Dataset entries:
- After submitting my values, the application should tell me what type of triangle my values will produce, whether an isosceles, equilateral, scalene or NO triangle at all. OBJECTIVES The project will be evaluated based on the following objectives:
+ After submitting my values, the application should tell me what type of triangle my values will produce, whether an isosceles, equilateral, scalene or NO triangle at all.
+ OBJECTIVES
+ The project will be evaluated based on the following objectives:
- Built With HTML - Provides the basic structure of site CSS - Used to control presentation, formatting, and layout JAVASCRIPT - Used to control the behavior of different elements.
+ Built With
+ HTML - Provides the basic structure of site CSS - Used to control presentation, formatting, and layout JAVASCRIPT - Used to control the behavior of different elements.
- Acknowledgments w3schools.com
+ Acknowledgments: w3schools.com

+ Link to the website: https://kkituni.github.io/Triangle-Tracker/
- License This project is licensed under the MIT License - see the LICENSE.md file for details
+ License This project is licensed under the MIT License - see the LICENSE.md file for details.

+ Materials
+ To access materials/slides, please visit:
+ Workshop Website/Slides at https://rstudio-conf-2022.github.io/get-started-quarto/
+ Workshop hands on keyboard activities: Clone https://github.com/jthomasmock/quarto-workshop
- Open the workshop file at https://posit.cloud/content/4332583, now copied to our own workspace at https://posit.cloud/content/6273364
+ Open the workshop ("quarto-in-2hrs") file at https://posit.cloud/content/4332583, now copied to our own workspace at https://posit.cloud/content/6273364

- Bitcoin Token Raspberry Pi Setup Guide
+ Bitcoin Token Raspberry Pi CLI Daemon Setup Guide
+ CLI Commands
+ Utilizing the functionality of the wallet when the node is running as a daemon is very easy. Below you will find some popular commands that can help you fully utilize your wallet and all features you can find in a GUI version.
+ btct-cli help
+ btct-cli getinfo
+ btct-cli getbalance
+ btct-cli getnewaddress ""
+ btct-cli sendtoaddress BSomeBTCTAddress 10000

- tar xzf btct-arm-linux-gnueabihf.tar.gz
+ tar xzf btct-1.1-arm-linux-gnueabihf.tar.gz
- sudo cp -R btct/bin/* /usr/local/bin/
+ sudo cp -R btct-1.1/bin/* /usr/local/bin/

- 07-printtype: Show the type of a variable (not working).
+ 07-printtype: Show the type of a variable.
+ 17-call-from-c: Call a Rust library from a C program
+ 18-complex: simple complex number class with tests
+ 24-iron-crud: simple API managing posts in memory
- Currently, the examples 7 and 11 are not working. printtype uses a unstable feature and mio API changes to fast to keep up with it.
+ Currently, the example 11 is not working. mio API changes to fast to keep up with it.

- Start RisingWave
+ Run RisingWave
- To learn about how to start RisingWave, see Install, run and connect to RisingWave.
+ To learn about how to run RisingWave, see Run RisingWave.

- **Aim of the exercise**
Starting at the line with "- 07-printtype: Show", copy every line up to and including the last one in the entries above.

- **Solution for this task**
- 07-printtype: Show the type of a variable (not working).
+ 07-printtype: Show the type of a variable.
+ 17-call-from-c: Call a Rust library from a C program
+ 18-complex: simple complex number class with tests
+ 24-iron-crud: simple API managing posts in memory
- Currently, the examples 7 and 11 are not working. printtype uses a unstable feature and mio API changes to fast to keep up with it.
+ Currently, the example 11 is not working. mio API changes to fast to keep up with it.

- Start RisingWave
+ Run RisingWave
- To learn about how to start RisingWave, see Install, run and connect to RisingWave.
+ To learn about how to run RisingWave, see Run RisingWave.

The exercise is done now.